Bruno Le Maire aurait sans doute aimé garder discrète l’information sur ses futurs cours. Mais voilà: les langues se délient car le gouvernement français est, depuis ce mardi, en «affaires courantes». Emmanuel Macron a en effet fini par accepter la démission de son Premier ministre Gabriel Attal, devenu le chef du groupe parlementaire «Renaissance», le parti macroniste. La session de la nouvelle Assemblée nationale s'ouvrira ce jeudi 18 juillet. Bruno Le Maire reste aux manettes de Bercy tant qu’il n’est pas remplacé. Une mission de «comptable en chef» car il n’est plus officiellement en fonction.
Charge de cours
La future «charge de cours» de l’ancien ministre à «The Enterprise for Society Center» (E4S) peut être comparée à celle d’un haut fonctionnaire français bien connu, Pascal Saint Amans, spécialiste des questions fiscales internationales, enseignant depuis février 2023 au centre de politiques fiscales de l’Université de Lausanne, après avoir été l’un des tombeurs du secret bancaire suisse au sein de l’OCDE.
Le nom de Bruno Le Maire avait circulé aussi pour la présidence du World Economic Forum de Davos. L’E4S propose, entre autres, un Master intitulé «Libérer le potentiel de la formation en économie et en ingénierie pour un avenir durable». Une formule qu’un ancien ministre applique en riant au travail de Bruno Le Maire: «Il a libéré le potentiel de la France pour un avenir politique de la Macronie pas du tout durable», puisque le président se retrouve le dos au mur après sa dissolution de l’Assemblée.
Sans surprise, par peur sans doute des questions délicates, le ministre français des Finances n’était d’ailleurs pas, le 5 et 6 juillet aux rencontres économiques d’Aix-en-Provence où il briefait d’ordinaire les journalistes, dont la presse étrangère. La raison? Le second tour des élections législatives anticipées dimanche 7 juillet. Bruno Le Maire, ancien député de l’Eure, n’était pas candidat. Il est considéré comme un «présidentiable» possible pour 2027, même si ses résultats à la tête du ministère des finances sont très contestés. Sous son long mandat, la dette publique française est passée de 2200 milliards d’euros à environ 3100 milliards, soit 113% du Produit intérieur brut.

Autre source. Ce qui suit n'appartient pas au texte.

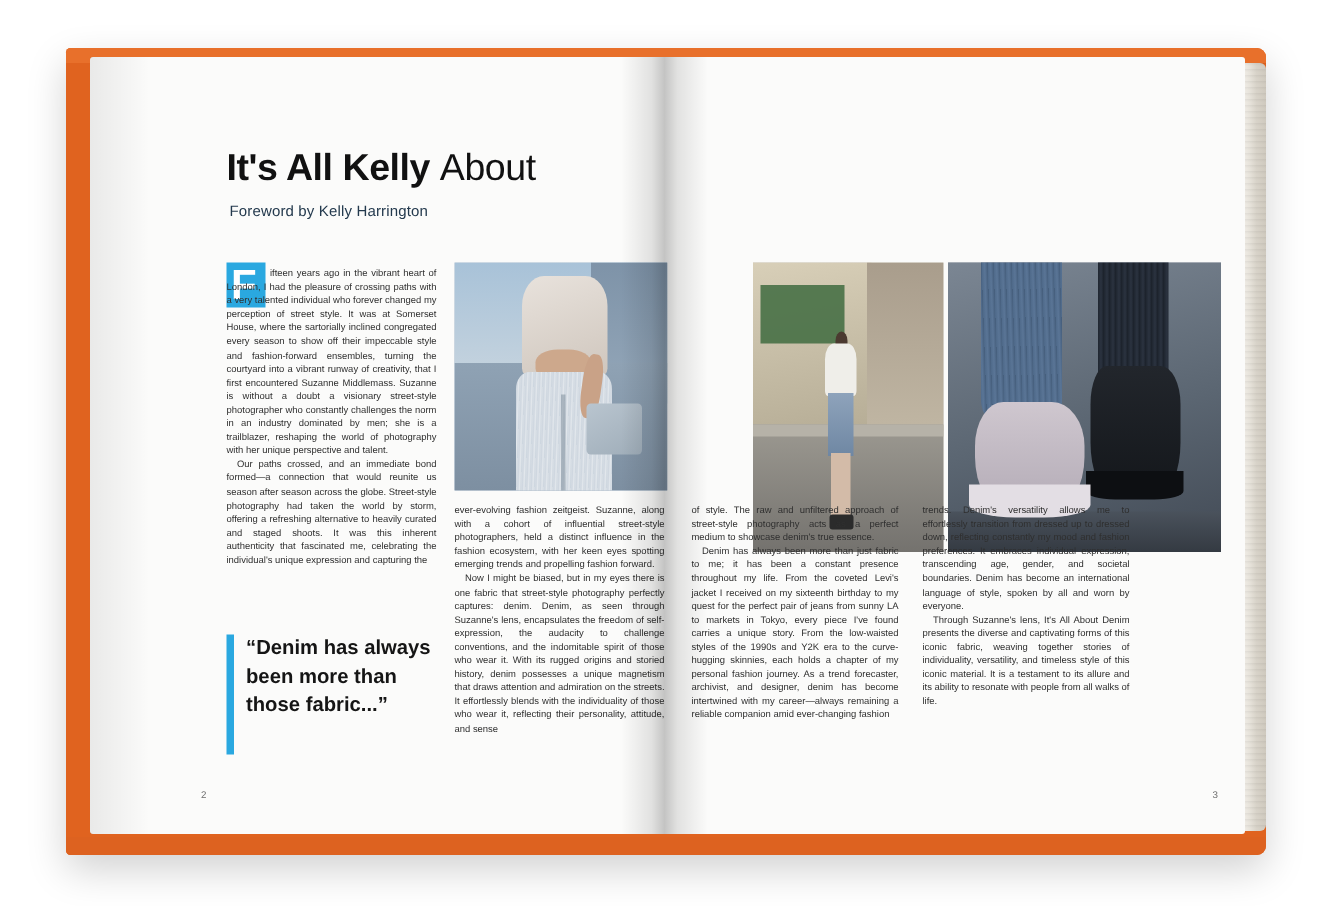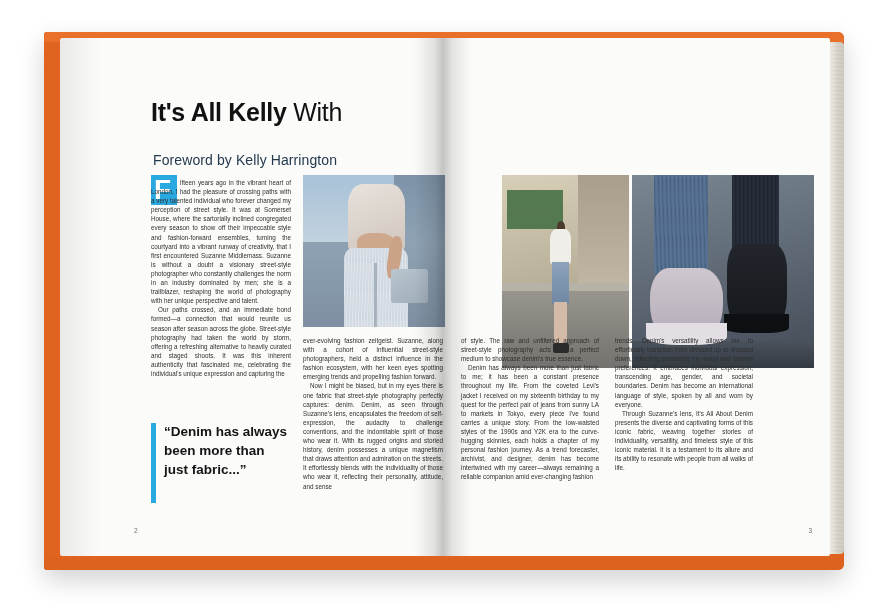--- a/index.html
+++ b/index.html
@@ -118,24 +118,23 @@
     color: #111111;
     letter-spacing: -0.3px;
     white-space: nowrap;
   }
   .title .thin { font-weight: 400; }
 
   .foreword {
     position: absolute;
     left: 93px;
     top: 98px;
-    font-size: 14px;
+    font-size: 10px;
     color: #23394d;
     letter-spacing: 0.1px;
-    margin-top: 16px;
   }
 
   
   .dropcap-block {
     position: absolute;
     left: 91px;
     top: 137px;
     width: 26px;
     height: 30px;
     background: #2aa8e0;
@@ -387,21 +386,21 @@
 
   <div class="book">
     <div class="cover-top"></div>
     <div class="cover-bottom"></div>
     <div class="edge-stack"></div>
 
     <div class="pages"></div>
 
     <div class="page page-left">
 
-      <div class="title"><span>It's All Kelly </span><span class="thin">With</span></div>
+      <div class="title"><span>It's All Kelly </span><span class="thin">About</span></div>
 
       <div class="foreword">Foreword by Kelly Harrington</div>
 
       <div class="dropcap-block"></div>
       <div class="dropcap-letter">F</div>
 
       <div class="col col-l1">
         <p class="first">ifteen years ago in the vibrant heart of London, I had the pleasure of crossing paths with a very talented individual who forever changed my perception of street style. It was at Somerset House, where the sartorially inclined congregated every season to show off their impeccable style and fashion-forward ensembles, turning the courtyard into a vibrant runway of creativity, that I first encountered Suzanne Middlemass. Suzanne is without a doubt a visionary street-style photographer who constantly challenges the norm in an industry dominated by men; she is a trailblazer, reshaping the world of photography with her unique perspective and talent.</p>
         <p>Our paths crossed, and an immediate bond formed—a connection that would reunite us season after season across the globe. Street-style photography had taken the world by storm, offering a refreshing alternative to heavily curated and staged shoots. It was this inherent authenticity that fascinated me, celebrating the individual's unique expression and capturing the</p>
       </div>
@@ -416,21 +415,21 @@
         <div class="bldg"></div>
         <div class="ground"></div>
         <div class="torso"></div>
         <div class="skin"></div>
         <div class="jeans"></div>
         <div class="arm"></div>
         <div class="bag"></div>
       </div>
 
       <div class="pullquote-bar"></div>
-      <div class="pullquote">“Denim has always been more than just fabric...”</div>
+      <div class="pullquote">“Denim has always been more than those fabric...”</div>
 
       <div class="folio folio-left">2</div>
     </div>
 
     <div class="page page-right">
 
       <div class="photo photo-b">
         <div class="wall"></div>
         <div class="green"></div>
         <div class="bldg2"></div>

Alors qu’en Suisse, ce ratio est de 41% !
«Notre programme d’études vous expose à des scénarios du monde réel, vous préparant aux défis et aux opportunités qui vous attendent» annonce l’E4S sur son site. Après sept ans passés à réformer la France sans réussir à convaincre une majorité de ses concitoyens, Bruno le Maire ne va pas manquer de «scénarios» pour ses futurs étudiants.